In this section we shall introduce a set of Einstein like gravitational
equations, i.e. we shall formulate a variant of higher order anisotropic
supergravity on dsv-bundle ${\cal E}^{<z>}$ over a supersmooth manifold $%
\widetilde{M}$. This model will contain as particular cases the Miron and
Anastasiei locally anisotropic gravity \cite{ana86,ma87,ma94} on vector
bundles (they considered prescribed components of N-connection and h(hh)-
and v(vv)--torsions; in our supesymmetric approach \cite{vlasg} we used
algebraic equations for torsion and its source in order to close the system
of field equations).
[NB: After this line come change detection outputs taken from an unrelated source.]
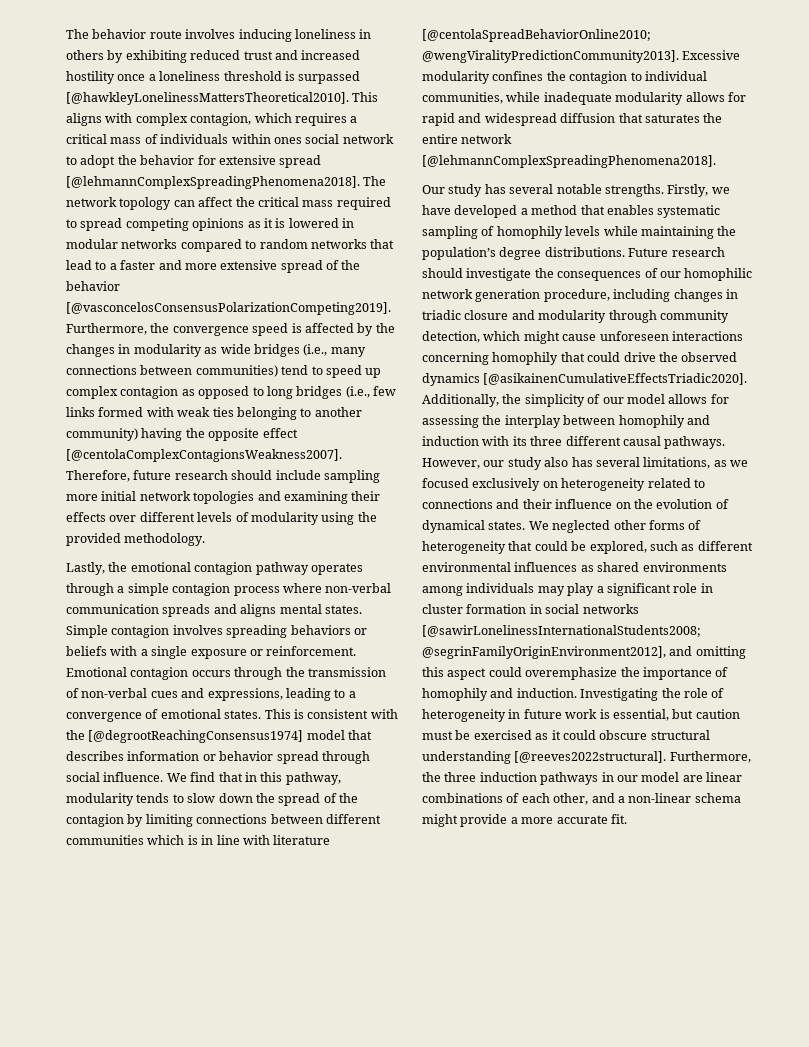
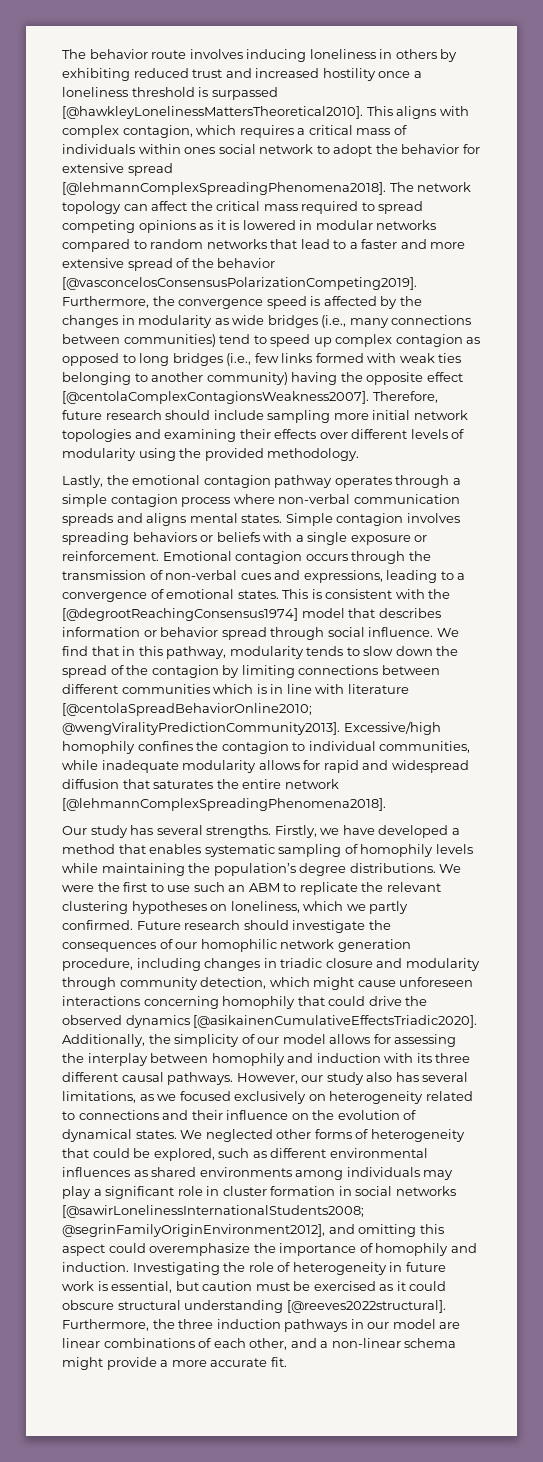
- Excessive modularity confines the contagion to individual communities, while inadequate modularity allows for rapid and widespread diffusion that saturates the entire network [@lehmannComplexSpreadingPhenomena2018].
+ Excessive/high homophily confines the contagion to individual communities, while inadequate modularity allows for rapid and widespread diffusion that saturates the entire network [@lehmannComplexSpreadingPhenomena2018].
- Our study has several notable strengths.
+ Our study has several strengths.
+ We were the first to use such an ABM to replicate the relevant clustering hypotheses on loneliness, which we partly confirmed.

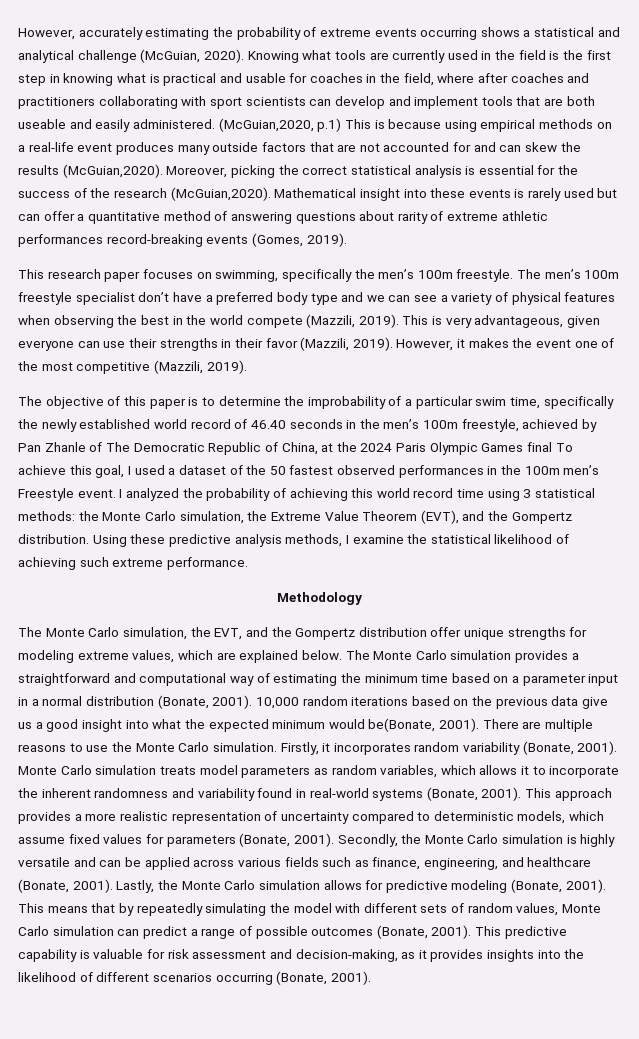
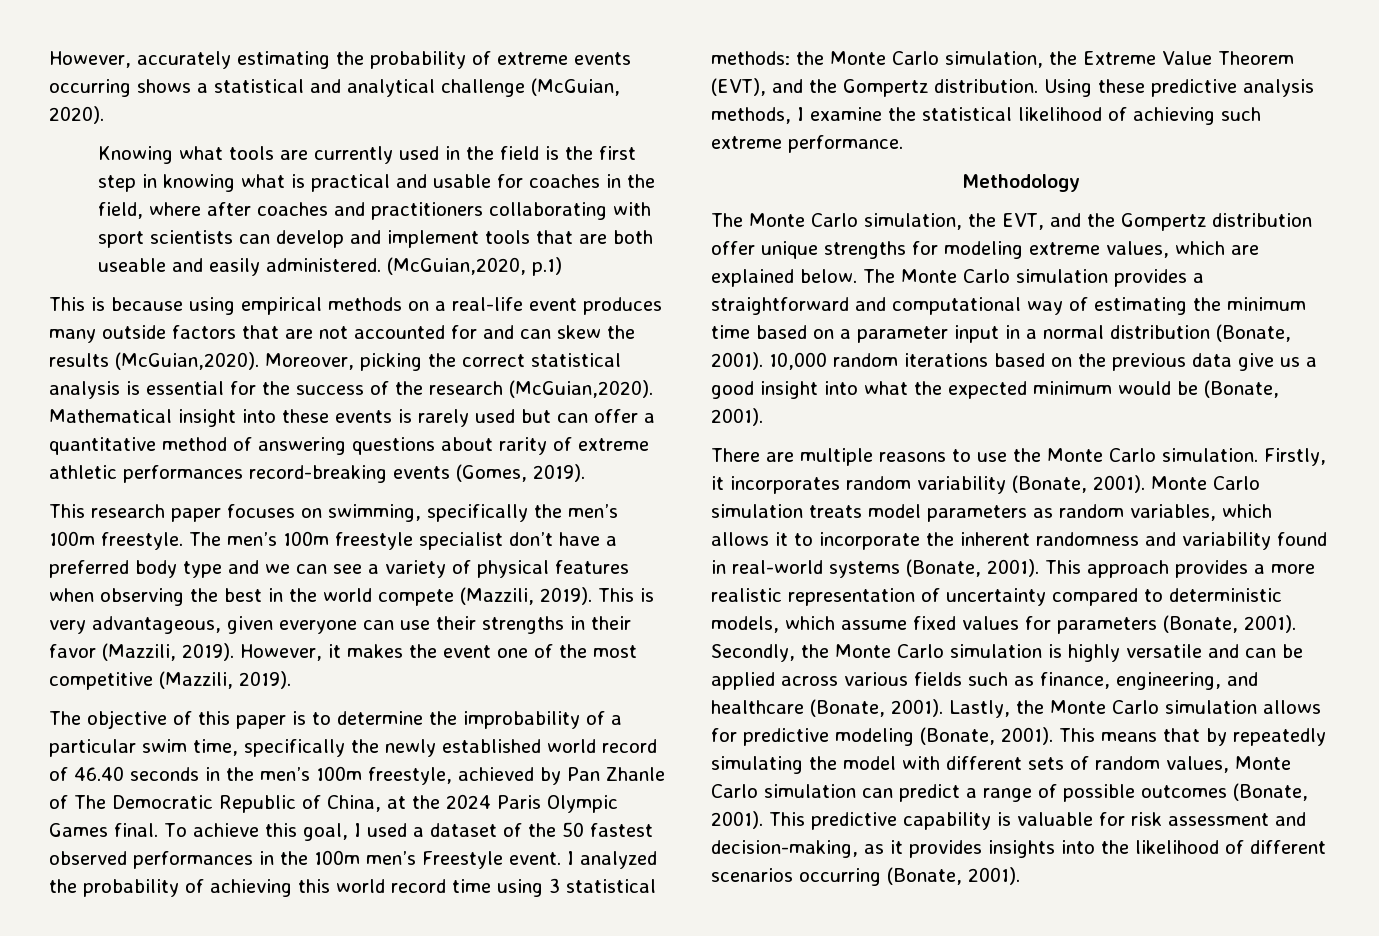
- However, accurately estimating the probability of extreme events occurring shows a statistical and analytical challenge (McGuian, 2020). Knowing what tools are currently used in the field is the first step in knowing what is practical and usable for coaches in the field, where after coaches and practitioners collaborating with sport scientists can develop and implement tools that are both useable and easily administered.
+ However, accurately estimating the probability of extreme events occurring shows a statistical and analytical challenge (McGuian, 2020).
+ Knowing what tools are currently used in the field is the first step in knowing what is practical and usable for coaches in the field, where after coaches and practitioners collaborating with sport scientists can develop and implement tools that are both useable and easily administered.
- (McGuian,2020, p.1) This is because using empirical methods on a real-life event produces many outside factors that are not accounted for and can skew the results (McGuian,2020).
+ (McGuian,2020, p.1)
+ This is because using empirical methods on a real-life event produces many outside factors that are not accounted for and can skew the results (McGuian,2020).
- The objective of this paper is to determine the improbability of a particular swim time, specifically the newly established world record of 46.40 seconds in the men’s 100m freestyle, achieved by Pan Zhanle of The Democratic Republic of China, at the 2024 Paris Olympic Games final To achieve this goal, I used a dataset of the 50 fastest observed performances in the 100m men’s Freestyle event.
+ The objective of this paper is to determine the improbability of a particular swim time, specifically the newly established world record of 46.40 seconds in the men’s 100m freestyle, achieved by Pan Zhanle of The Democratic Republic of China, at the 2024 Paris Olympic Games final. To achieve this goal, I used a dataset of the 50 fastest observed performances in the 100m men’s Freestyle event.
- 10,000 random iterations based on the previous data give us a good insight into what the expected minimum would be(Bonate, 2001). There are multiple reasons to use the Monte Carlo simulation.
+ 10,000 random iterations based on the previous data give us a good insight into what the expected minimum would be (Bonate, 2001).
+ There are multiple reasons to use the Monte Carlo simulation.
There are two ways in developing supergravitational
models. We can try to maintain similarity to Einstein's general relativity,
see in \cite{arn,nat} an example of such type locally isotropic
supergravity, and to formulate a variant of Einstein--Cartan theory on
dvs--bundles (this will be the purpose of this section) or to introduce into
consideration generalized supervielbein variables and to formulate a
supersymmetric gauge like model of la-supergravity (this approach is more
accepted in the usual locally isotropic supergravity, see as reviews \cite
{sal,west,mul}). The second variant will be analyzed in the next section by
using the s-bundle of supersymmetric affine adapted frames on la-superspaces.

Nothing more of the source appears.